Lorraine called for him to enter. She inclined her head to him. God it was a shame about her legs. She had the most spectacular face he’d ever seen, a testament to staying out of the sun, not much practiced in Southern California. Cranking those wheels had also pumped her jugs into perfection.
“I’ve been waiting for you for two days,” she said.
“Well, I had to give the offer some thought.” He glanced around for a place to sit but there was none.
“I need room to maneuver,” she explained. “My friends sit on the floor.”
“That’s the kind of thing I’m worried about.”
“My friends don’t mind,” she said.
“I mean the maneuvering. How are you going to get around?”
“You mean so I can do all those chores like Bobbi did?” Sarcasm laced her voice.
“I realize her recreation got a bit out of control, but that’s not the issue now. The issue is whether you can do the job.”
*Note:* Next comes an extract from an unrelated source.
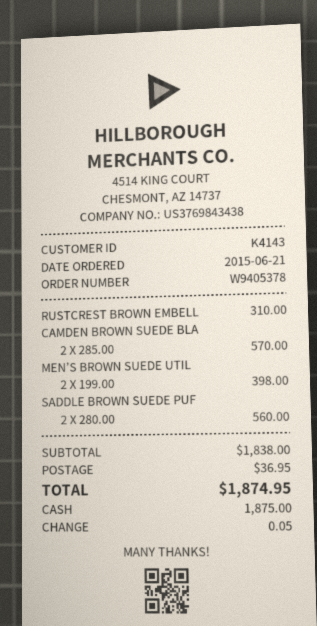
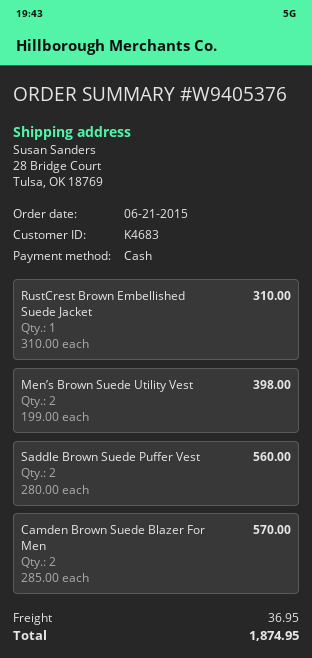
order number: W9405378 -> W9405376
customer number: K4143 -> K4683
“Look around my apartment.”
Someone who knew construction had lowered everything from her counters to her towel racks. All done, he assumed, without permission or permits. He nodded in approval. “So why didn’t you have a ramp made?”
“Outta sight, outta mind.” Lorraine whizzed to the closet, tipped a windbreaker from a dowel, and slipped it on. “Let’s take a look around the place, and I’ll tell you my proposals and show you my moves.” She winked at him. “Let’s go.”
John Citrino paused.
“My boyfriend carries me.”
He examined her but didn’t move.
Lorraine laughed. “Okay, fine. Just go hold the door for me from the bottom.”
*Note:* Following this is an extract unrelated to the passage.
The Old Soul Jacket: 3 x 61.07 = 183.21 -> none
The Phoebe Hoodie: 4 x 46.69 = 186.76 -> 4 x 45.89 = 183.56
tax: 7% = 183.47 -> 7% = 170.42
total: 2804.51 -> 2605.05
He did as directed and watched her fly from the step. The chair whomped onto the asphalt as it had on Saturday. “I’d prefer that ramp,” she said. “My chair takes a be
ating when I do this.” She wheeled to him as he nudged the door shut.
He nodded. “Okay. How did you get this door to open outward?”
“Oh, I manage.” She laughed. “No pun intended.”
The rain was letting up. He crossed to the charred remains of Mrs. Bean’s place, yanked down the caution tape, and mounted the steps. “First I want to check out this place.”
“The firemen told us not to go near it.” Lorraine stayed far back. “Walls fall outward.”
John Citrino inspected her as though she’d failed a test, stepped into the house, and yelped. “God dammit all to hell! Lorraine, get over her and help me. Prove you can manage.”
Lorraine eyed the landing, both smaller and more elevated than hers. Plus it was wet. She inhaled deeply, took a run at it, and popped up, stopping just short of the caved-in floor. One of John Citrino’s legs had plunged through the blackened wood and the other had buckled beneath him. When he tried to lever his leg from the hole, the charred wood cracked beneath his weight.
“Jesus, there’s nothing under here.”
Soot blackened him everywhere. He looked like Al Jolson down in his dramatic pose to sing the National Anthem.
Lorraine’s eyes twinkled. “Are you hurt?”
“I don’t think so, but wherever I lean, it feels like it’ll cave in.”
Citrino yelped. “And I heard a rat.”
“Can you reach my chair?”
“I don’t know.”
“Well I have an idea. We may as well give it a try. If you fall through, it’s not far to the ground.”
“Thanks a lot,” he snapped.
“You’re not very grateful. I could let you flounder around in the charcoal and be eaten by rats.”
“Okay, God dammit. Tell me what to do.”
She resisted reaching for the contractual agreement she’d typed. She maneuvered a tight turn and backed her chair as close to the wreckage as seemed safe. “I’m going to lock the brakes. Then I’ll grab the railing. If you can stretch your hands to the chair and your free leg to the concrete, you should be able to hoist yourself. Just don’t grab the walls.”